Perry v. Brown: Is it better for the LGBT rights and marriage equality movement if review is granted by the Supreme Court? Why?
June 28, 2012
This post is part of the inaugural legal symposium we at Prop8TrialTracker.com are launching this week. We presented invited guests with the question: “Is it better for the LGBT rights and marriage equality movement if the Perry v. Brown case is or is not granted certiorari by the Supreme Court? Why?” Participants were asked to respond in 700 words or less.
Our first post was from Chris Stoll, senior staff attorney for the National Center for Lesbian Rights. Tuesday’s contribution was from Ari Ezra Waldman, who teaches at Brooklyn Law School and writes at Towleroad. Wednesday, LGBT activist Scott Wooledge provided his take.
If you’d like to submit a piece for our symposium, e-mail your piece with your name, title of your post, and a 1-2 sentence byline to: scottie AT couragecampaign DOT org. Enjoy the symposium!
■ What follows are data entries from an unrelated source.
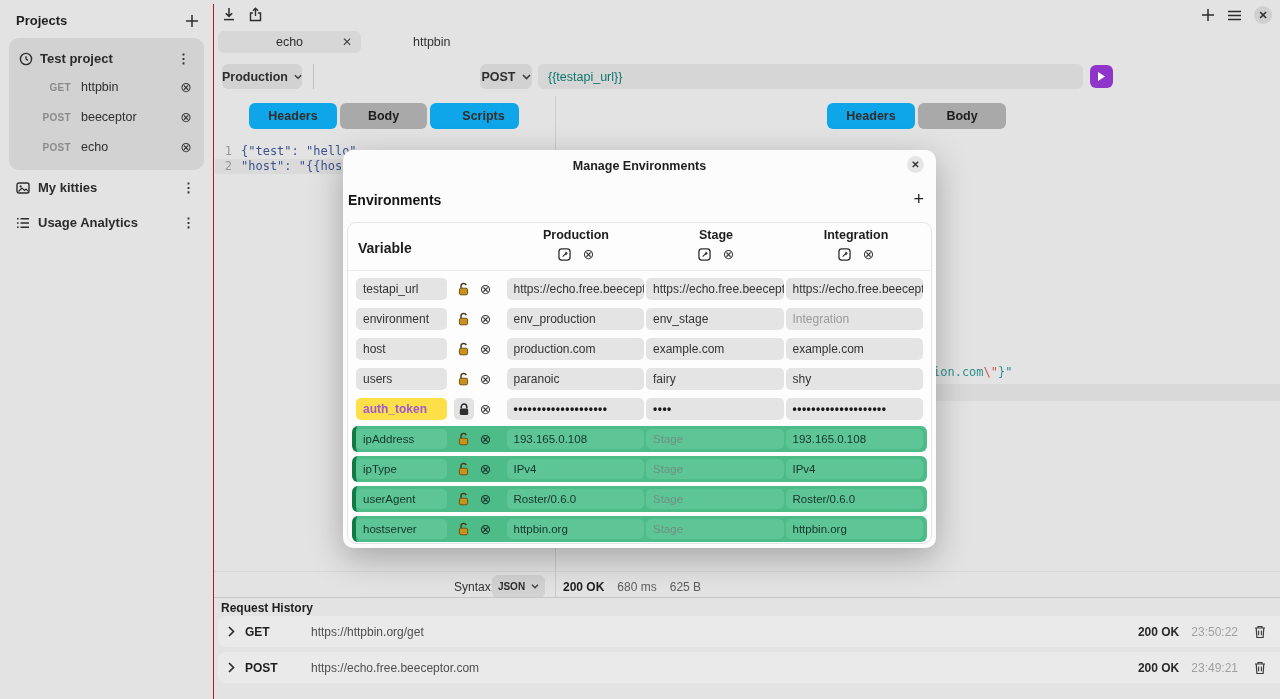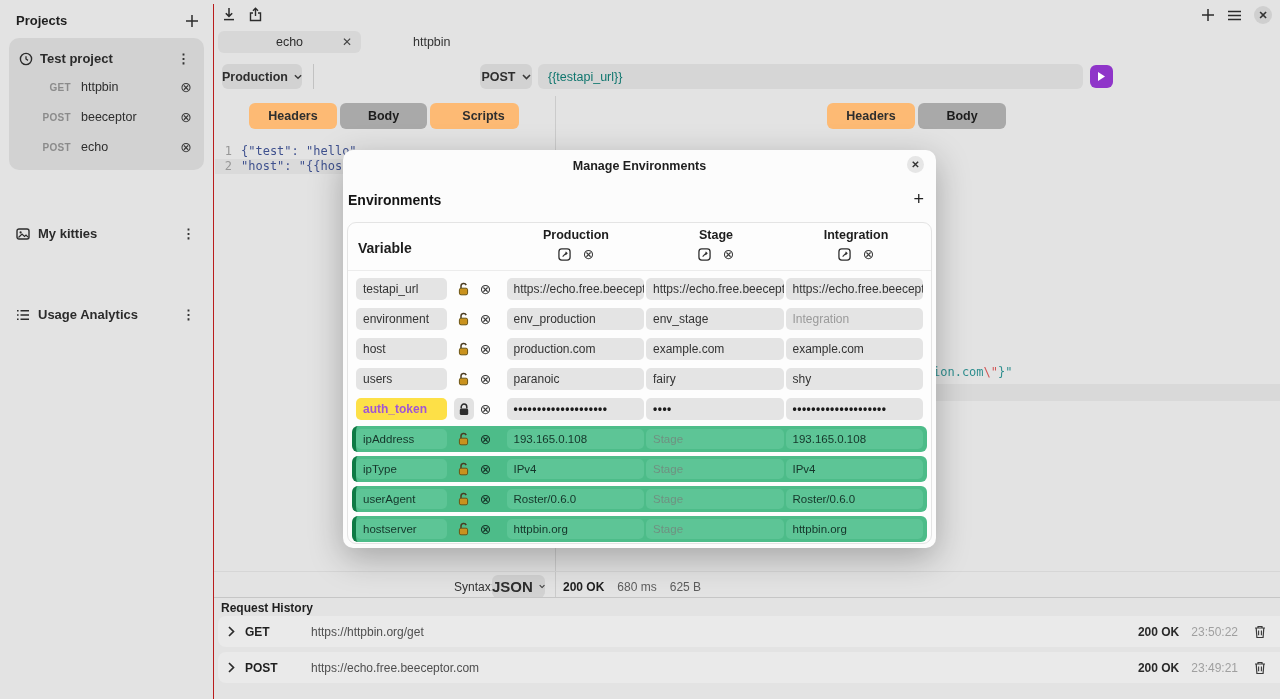"Headers" .pane-tab { background: #fdba74 -> #0ea5e9 }
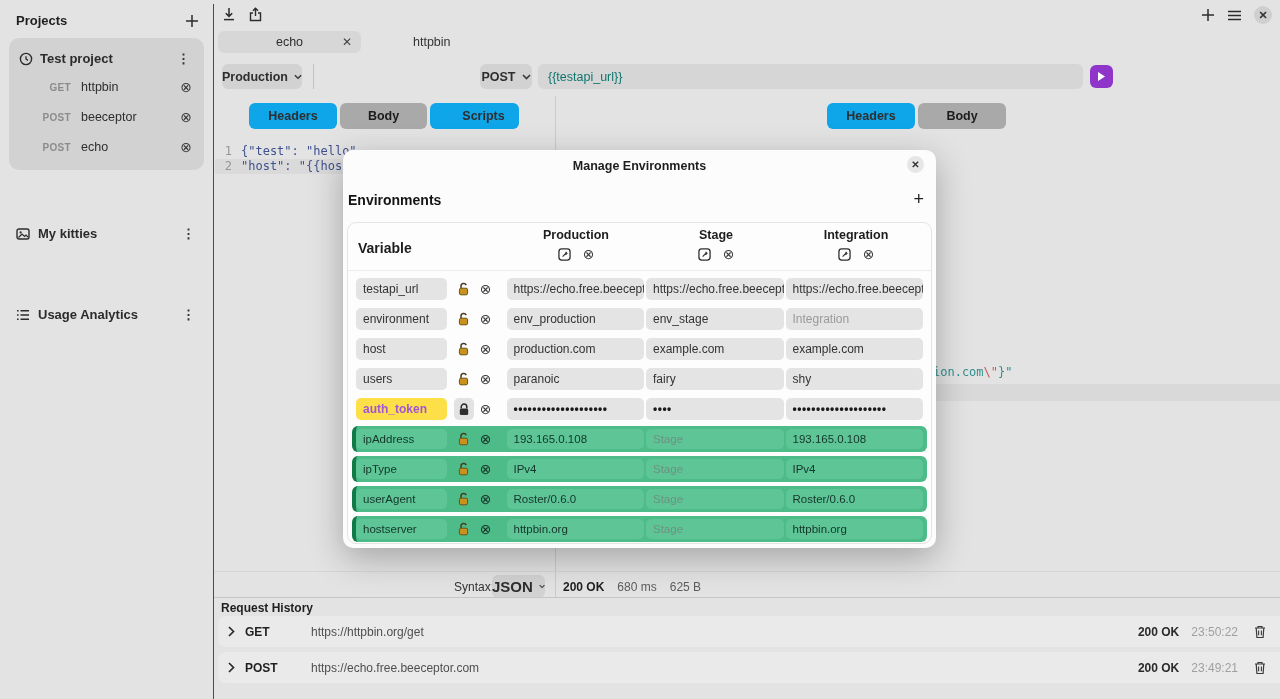"My kitties" .side-item { margin-top: 46px -> none }
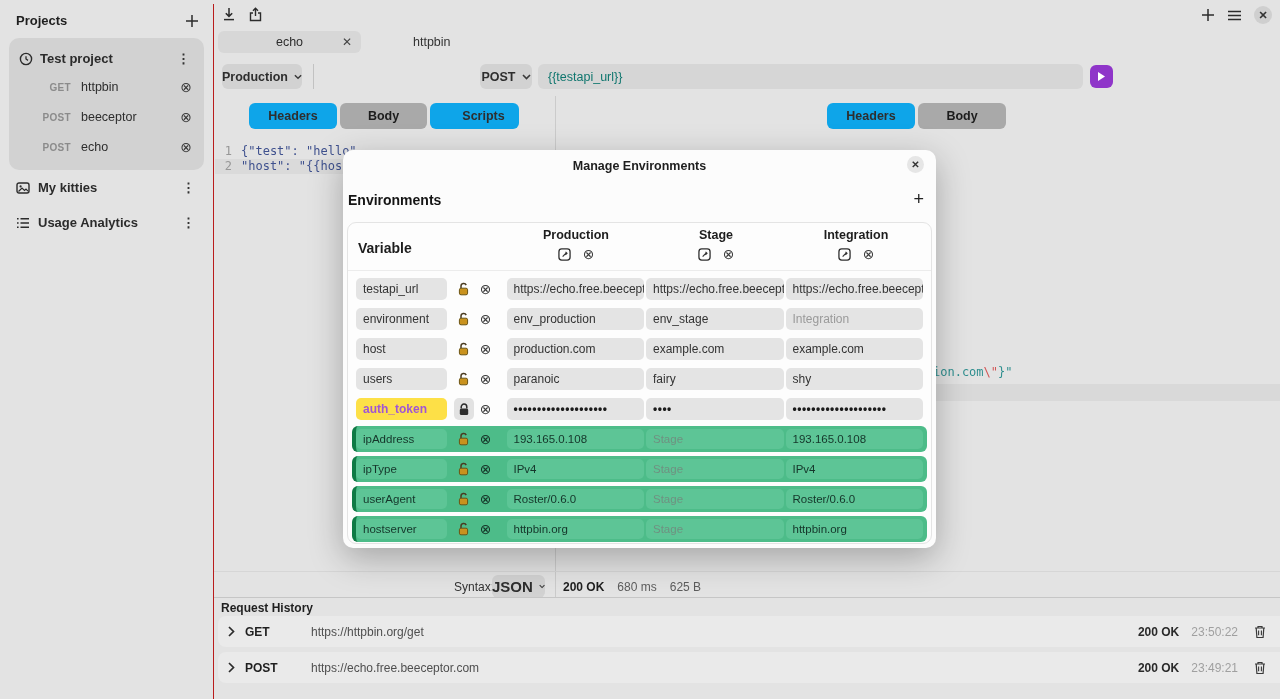"JSON" .syntax-btn { font-size: 15px -> 10px }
By Vienna Hagen, aka AnonyGrl
Let me start off with a couple of disclaimers. I am not a lawyer, neither am I a citizen of California. I say that because my opinion is not a legal one, but rather a personal, emotionally driven one.
Let me also say that the wonderful Chris Stoll has the absolute right of it. Chris is completely correct that we have won in this case, and that should be allowed to stand, and Californians should be allowed to marry as soon as possible, they have waited more than long enough. The risks of taking the case to the Supreme Court are unnecessary, and the time frame involved is unbearable.
However… the question, as I read it, is not exactly answered by “what is best for Californians.” The question asks about LGBT rights and the marriage equality movement, which encompasses a much larger group of people, and a much wider cause. And in trying to answer as I see if for the larger cause, I think, perhaps, the benefits of going to the Supreme Court should be looked at.
Across the country, more and more people are becoming aware of Perry v. Brown, or “the Prop 8 case” as most refer to it. While the DOMA cases get a lot of time in the press, somehow they seem less catchy because they revolve around taxes and insurance, while Perry v. Brown is about the right to get married. Not to say that the DOMA cases are unimportant, but when trying to explain the issue to someone new, it is easiest to introduce them to Prop 8 first.
Additionally, hundreds of thousands have seen Dustin Lance Black’s “8”, the spoofy “Prop 8, the Musical”, and all the other publicity and media and internet buzz. It is a more “popular” case in addition to being one that gets right to the heart of the matter… should we be allowed to marry?
And, popularly, the Supreme Court is thought of as the epitome of legal-ness. Americans don’t necessarily understand that by not hearing the case, the Supreme Court actually does make a decision in our favor. The popular misconception is that it has to go to Supreme Court to be the “most” legal. So we are left with a case that average people in the US know about, and the possibility that the highest court in the land will rule on it.
And this leads to the one thing I have always said would win us this war… and that is education. If more people know about it, if we can teach people what it means, we win. If we can show every day folks how discrimination hurts people, families, children, we win. If we get to demonstrate to our neighbors that we are just the same as they are, and only want the same rights they already have, we win. If kids in school grow up being taught tolerance, we win. And not only do WE win at that point, the KIDS win too. They grow up in a world with less prejudice and hate. So everybody wins.
So, while the possibility is that having the Supreme Court grant certiorari does contain a certain risk for Californians, it also has the chance of some big benefits for the entire marriage equality movement. Even if the Supreme Court were to take up the case and simply uphold the Ninth Circuit’s narrow ruling, the benefits are enormous.
All that being said, I would expect nothing less from Mr. Boies and Mr. Olson than to seek for their case not picked up for another year or more of Supreme Court related delays. It is the right thing to do for their clients, and I hope they are successful in their aims of getting this case done NOW. But if it goes to the Supreme Court, let us look to put the simple fact that it does to the best possible use, and continue to spread the good word.
Vienna Hagen, aka AnonyGrl is a New Yorker, longtime P8TT follower, frequent commenter and infrequent commentator.